# Pandas for Data Wrangling Assignment

*Learning Objectives*: By the end of this assignment, you should be familiar with essential Pandas operations for data wrangling. Essential skills such as API familiarity, debugging, and documentation referencing will prepare you well for data science/analysis interviews and roles. 

## Background

***pandas*** is a Python software library for data manipulations and analysis. It allows data imports from a variety of file formats (including CSV, JSON, and Excel) and provides several data cleaning/wrangling features. Some common features include the DataFrame object with integrated indexing, label-based slicing/indexing/subsetting of very large datasets, and integrated handling of missing data. 

Pandas integrates well with other Python libraries, especially Numpy for numeric processing and Matplotlib for visualizations. 

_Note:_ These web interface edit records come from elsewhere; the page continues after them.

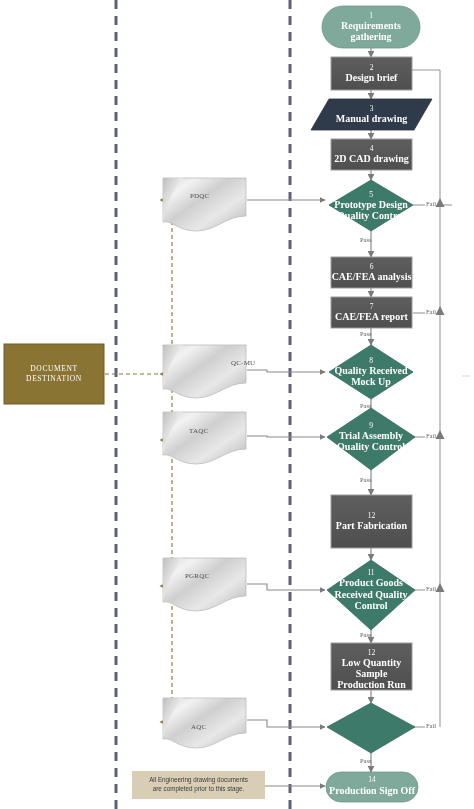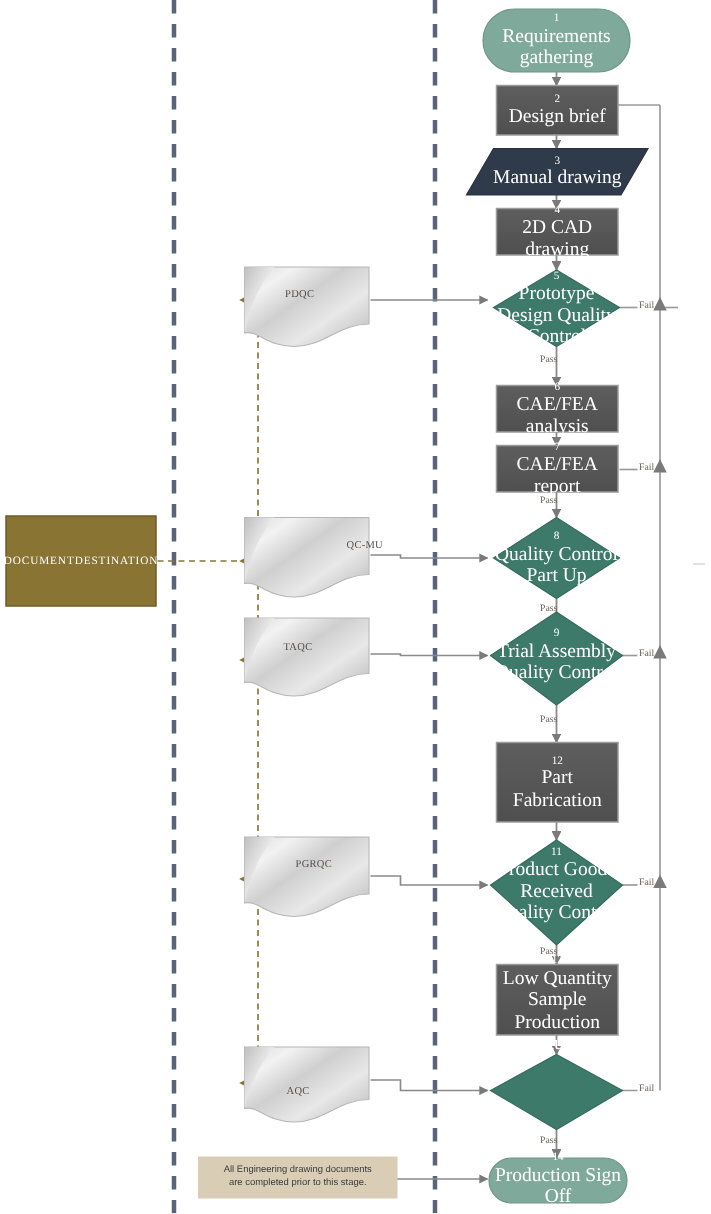--- a/index.html
+++ b/index.html
@@ -38,7 +38,8 @@
     font-size: 7.5px;
   }
   .node-txt {
-    font-size: 13px;
+    font-size: 10px;
+    font-weight: bold;
   }
   .white-txt { color: #ffffff; }
   .edge-lbl {

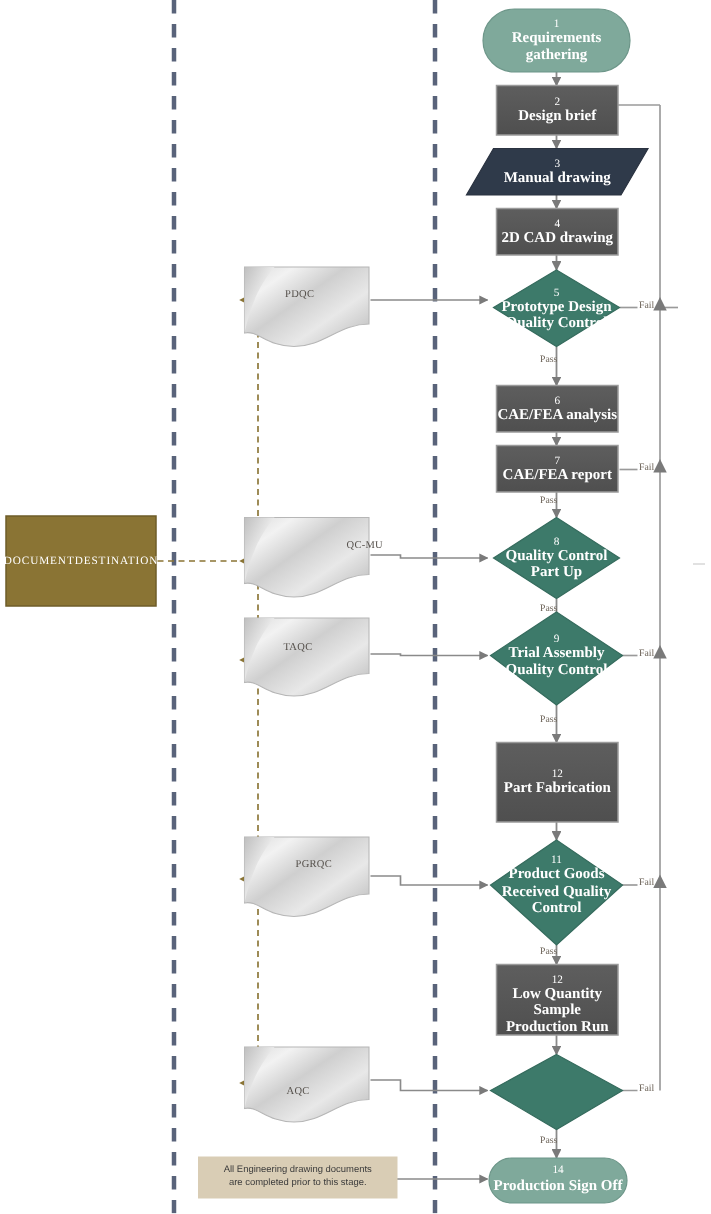--- a/index.html
+++ b/index.html
@@ -58,7 +58,7 @@
   .dest-lbl {
     position: absolute;
     display: flex;
-    flex-direction: row;
+    flex-direction: column;
     align-items: center;
     justify-content: center;
     text-align: center;

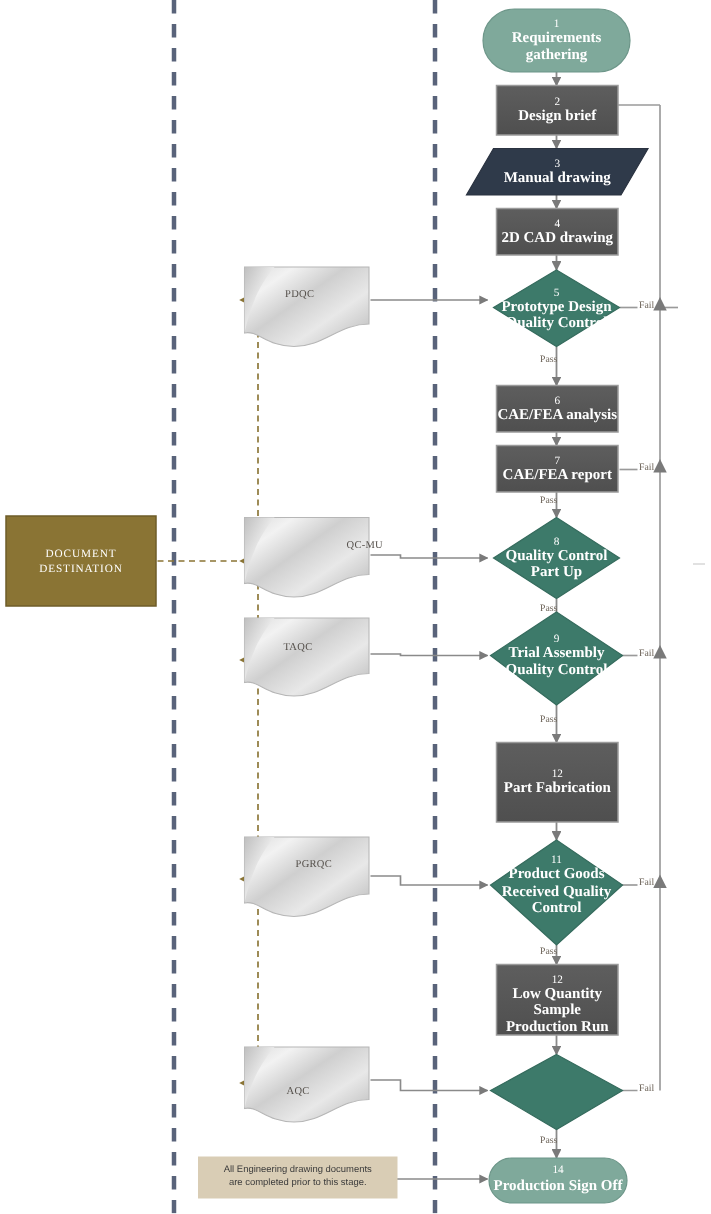--- a/index.html
+++ b/index.html
@@ -293,7 +293,7 @@
 
   <div class="node-label white-txt" style="left:329px; top:352px; width:84px; height:40px;">
     <span class="node-num">8</span>
-    <span class="node-txt">Quality Control Part Up</span>
+    <span class="node-txt">Quality Received Mock Up</span>
   </div>
 
   <div class="node-label white-txt" style="left:327px; top:417px; width:88px; height:40px;">

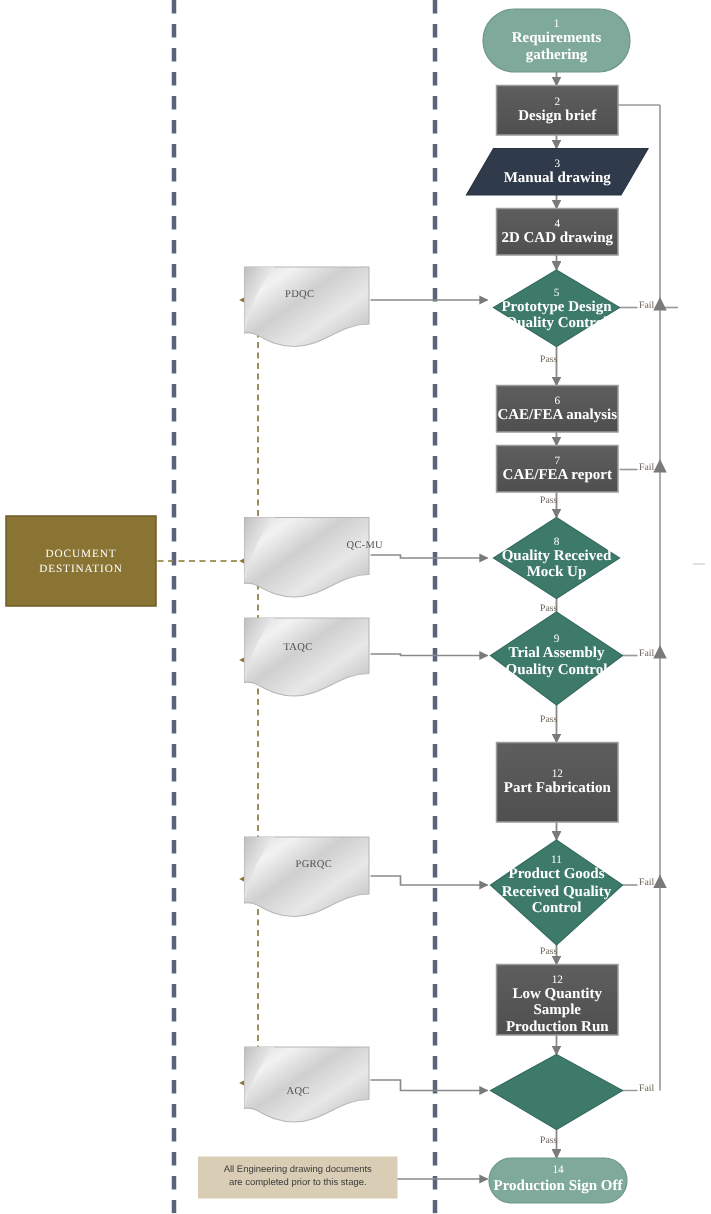--- a/index.html
+++ b/index.html
@@ -325,7 +325,7 @@
   <div class="doc-lbl" style="left:190px; top:192px;">PDQC</div>
   <div class="doc-lbl" style="left:187px; top:359px;margin-left:44px;">QC-MU</div>
   <div class="doc-lbl" style="left:189px; top:427px;">TAQC</div>
-  <div class="doc-lbl" style="left:185px; top:572px;margin-left:12px;">PGRQC</div>
+  <div class="doc-lbl" style="left:185px; top:572px;">PGRQC</div>
   <div class="doc-lbl" style="left:191px; top:711px;margin-top:12px;">AQC</div>
 
   <div class="dest-lbl" style="left:4px; top:344px; width:100px; height:60px;">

For this assignment, imagine you are a data analyst for a vacation rental company, BearBNB, and tasked with handling various aspects of development in San Francisco. You are supplied with datasets on listings and ratings of properties in the area. 


## Set Up
Running the following cell will allow us to use the most commonly used libraries that we are going to use for Data Analysis. The line `%matplotlib inline` allows us to show the graph after running a cell in which we plot a graph. That comes in really handy and is one of the powerful tools of Jupyter.

In [18]:
# import pandas library with pd as conventional alias
import pandas as pd
print(pd.__version__)

# import libraries that integrate well with pandas
import matplotlib.pyplot as plt
import seaborn as sns
import numpy as np
import zipfile

%matplotlib inline

1.0.5


### Shortcuts

Even if you are familiar with Jupyter, you are strongly encouraged to become proficient with keyboard shortcuts (this will save you time in the future). To learn about keyboard shortcuts, go to **Help --> Keyboard Shortcuts** in the menu above. 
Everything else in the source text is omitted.